Было еще одно обстоятельство, которое лишало Халандовского уверенности — он поступал подло. Он провоцировал человека на взятку, чтобы потом его же за это и наказать. Это не вписывалось в его нравственность. И Халандовскому в таких случаях надо было найти оправдание, объяснить самому себе то, что он собирался совершить. И такое оправдание у него было.
Стоя у окна, за которым начинался мокрый осенний рассвет, в затертом халате с бессильно повисшим в петлях поясом, Халандовский произнес для самого себя необходимые слова. В это время он смотрел на человека в кепочке и мокром плаще, который только что вышел из его квартиры, смотрел, как тот неловко обходя лужи, садится в поджидавший его «жигуленок» с тускло горящими в утренних сумерках подфарниками, а потом, глядя вслед этим удаляющимся желтоватым огонькам, он и произнес нужные ему слова...
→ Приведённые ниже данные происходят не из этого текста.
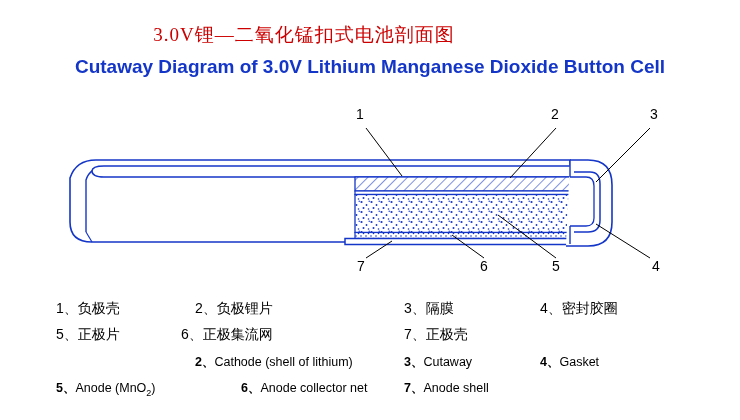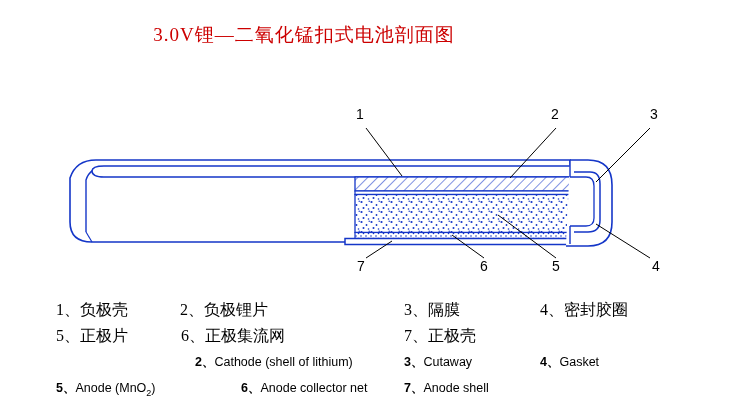--- a/index.html
+++ b/index.html
@@ -78,6 +78,7 @@
 <div id="stage">
 
   <div class="title-cn">3.0V锂—二氧化锰扣式电池剖面图</div>
+  <div class="title-en">Cutaway Diagram of 3.0V Lithium Manganese Dioxide Button Cell</div>
 
   <svg class="diagram" width="740" height="420">
     <defs>

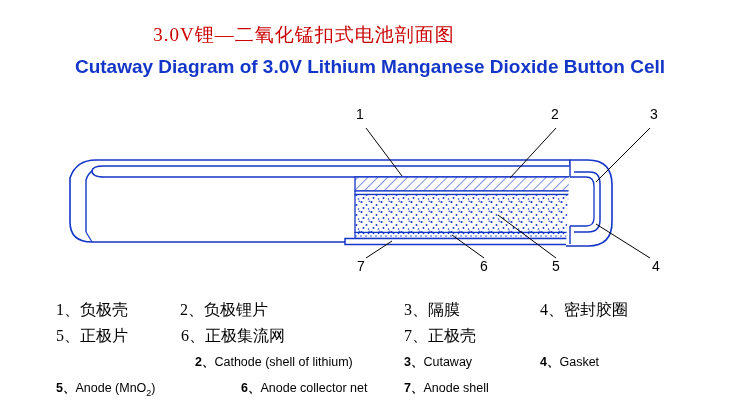--- a/index.html
+++ b/index.html
@@ -55,8 +55,8 @@
     white-space: nowrap;
   }
   .legend-cn {
-    font-family: Liberation Serif, serif;
-    font-size: 16px;
+    font-family: Liberation Sans, sans-serif;
+    font-size: 14px;
   }
   .legend-en {
     font-family: "Liberation Sans", sans-serif;

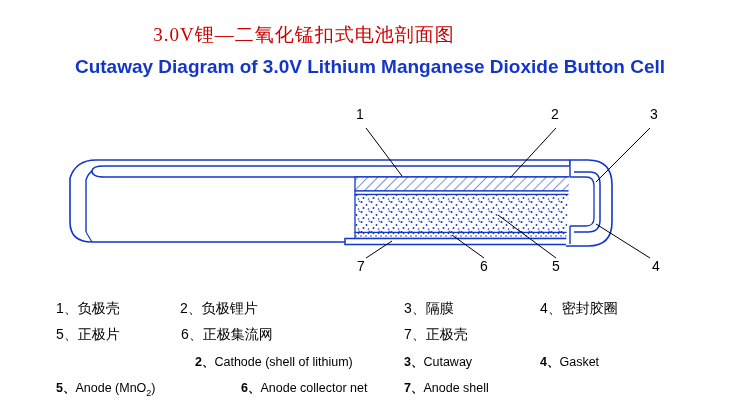--- a/index.html
+++ b/index.html
@@ -154,7 +154,7 @@
   <div class="callout" style="left:357px; top:258px;">7</div>
 
   <div class="legend legend-cn" style="left:56px;  top:300px;">1、负极壳</div>
-  <div class="legend legend-cn" style="left:180px; top:300px;">2、负极锂片</div>
+  <div class="legend legend-cn" style="left:195px; top:300px;">2、负极锂片</div>
   <div class="legend legend-cn" style="left:404px; top:300px;">3、隔膜</div>
   <div class="legend legend-cn" style="left:540px; top:300px;">4、密封胶圈</div>
 

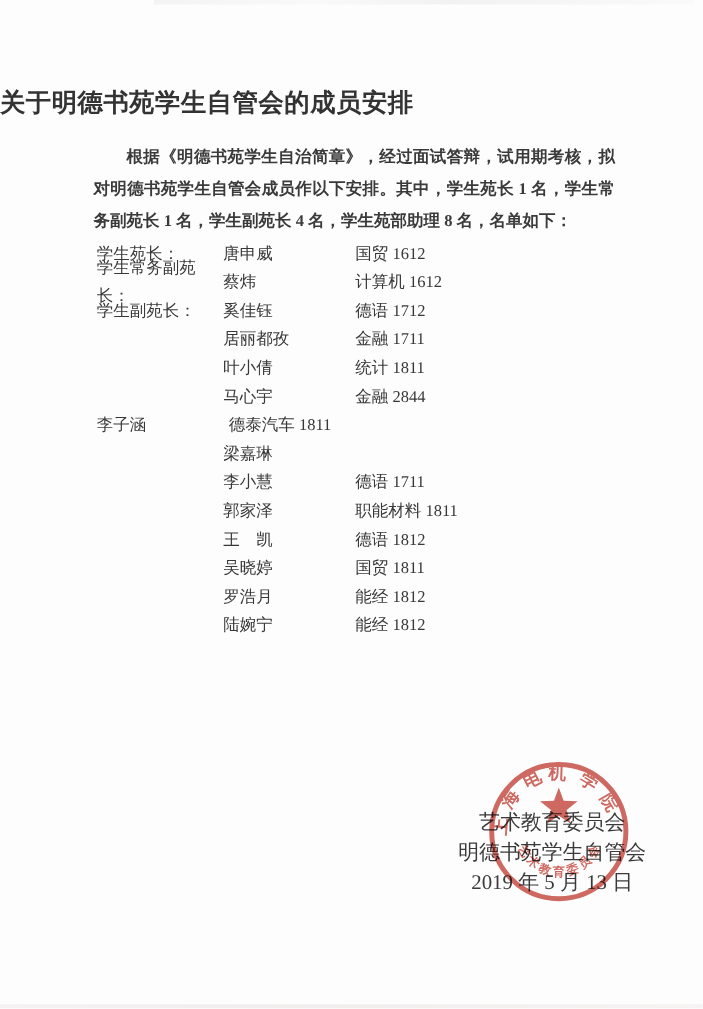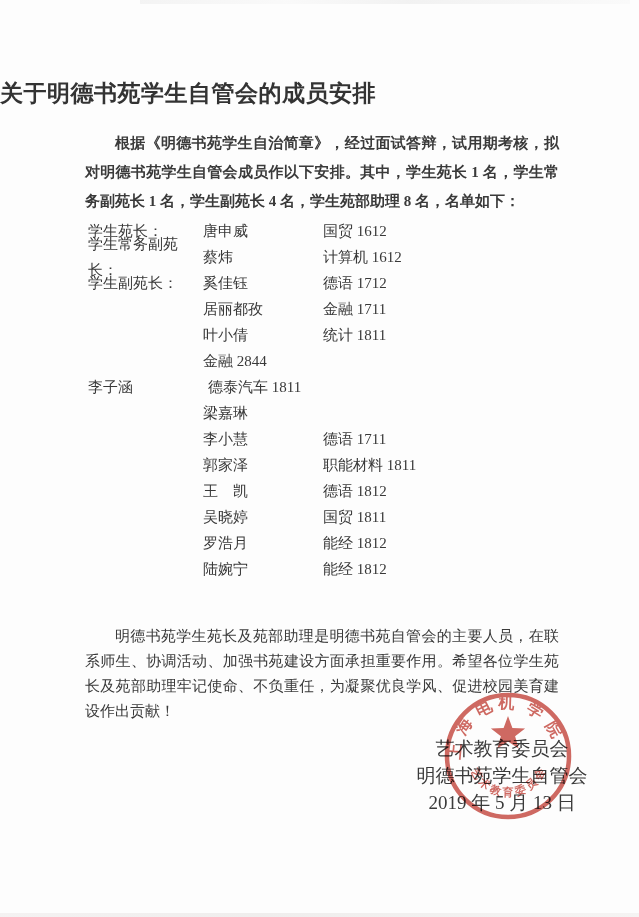--- a/index.html
+++ b/index.html
@@ -102,6 +102,7 @@
 
       <div class="roster-row">
         <span class="col-role"></span>
+        <span class="col-name">马心宇</span>
         <span class="col-class">金融 2844</span>
       </div>
 

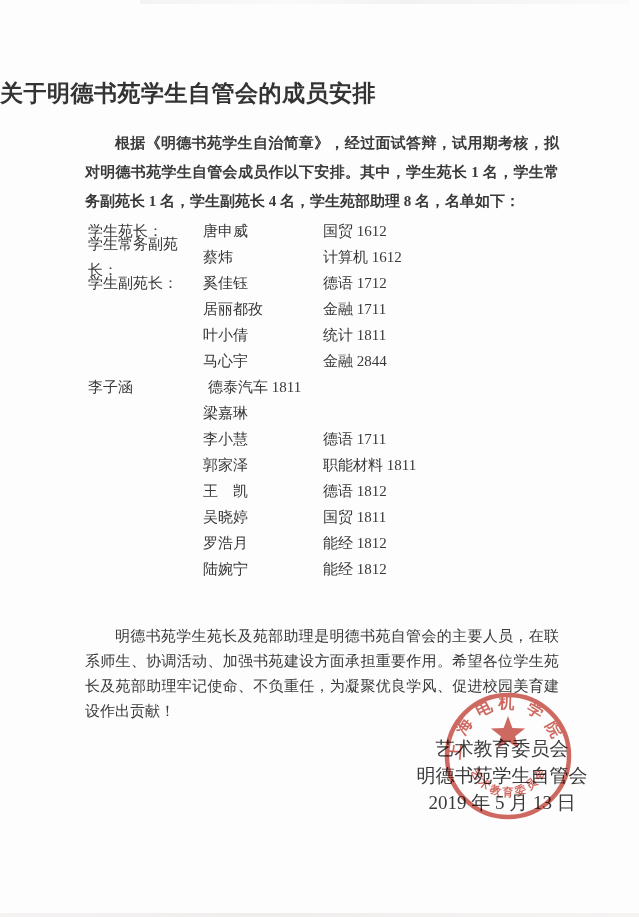--- a/index.html
+++ b/index.html
@@ -153,7 +153,6 @@
       </div>
     </div>
 
-  <p class="para para-closing">明德书苑学生苑长及苑部助理是明德书苑自管会的主要人员，在联系师生、协调活动、加强书苑建设方面承担重要作用。希望各位学生苑长及苑部助理牢记使命、不负重任，为凝聚优良学风、促进校园美育建设作出贡献！</p>
 
   <div class="signature">
     <div>艺术教育委员会</div>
— Аркаша, — обратился он к себе голосом тихим и проникновенным. — Аркаша... Ты должен твердо осознать — тебя офлажковали. И если все будет идти так, как идет, то ровно через месяц тебя вышвырнут из твоего магазина, вышвырнут оттуда всех твоих девочек и дай Бог после этого тебе остаться на свободе, а им — найти какую-нибудь работу. И в твой магазин вломится золотозубое дерьмо Байрамов со своей бандой, забьет прилавки лежалым заморским барахлом, вонючими консервами, куртками, набитыми китайскими блохами, обувью для мертвецов, польским разведенным спиртом, турецкими одноразовыми джинсами, часами, которые даже в развивающихся странах продаются на килограммы... И ты, Аркаша, будешь проходить мимо этого магазина, как последний бомж, щелкая зубами от голода и досады. И не будет у тебя друзей, потому что твоего лучшего друга Пафнутьева посадят за взятку, которую ты же ему и всучишь... Вот что будет, Аркаша, если ты не возьмешь себя в руки и не сделаешь то, чего хочет от тебя твой единственный друг Пафнутьев... А самое лучшее, что тебе светит в немногие оставшиеся годы, это киоск возле трамвайной остановки. Холодный, мерзлый киоск, в котором ты будешь торговать бусами, отвратительным пойлом, на которое даже смотреть вредно, зажигалками и паршивыми газетами с голыми бабами на первых страницах. И каждый прыщавый милиционер будет штрафовать тебя за этих сисястых баб, каждый прыщавый милиционер будет тыкать тебя мордой в жопы этих баб, которых будут покупать у тебя юные онанисты, сбегая с уроков... И еще будут к тебе наведываться крутые ребята в кожаных куртках и зеленых штанах, и будут выгребать твою кассу спокойно и презрительно, потому что твою кассу можно будет выгребать только презрительно. А ты будешь кланяться им и благодарить, благодарить за то, что тебя, старого жирного дурака, оставили живым и почти невредимым... Вот что ждет тебя, Аркаша, если ты не сделаешь того, к чему склоняет тебя твой лучший друг и незаменимый собутыльник Паша Пафнутьев. Смотри, Аркаша, смотри... Наступает в жизни день, наступает в жизни час, который все ставит на свое место... И ты начинаешь ясно понимать, кто ты есть — вор и обжора, или же осталось в тебе что-то незапятнанное... Вот что я тебе скажу, Аркаша.,. Пора расчехлять знамена. Пора, Аркаша.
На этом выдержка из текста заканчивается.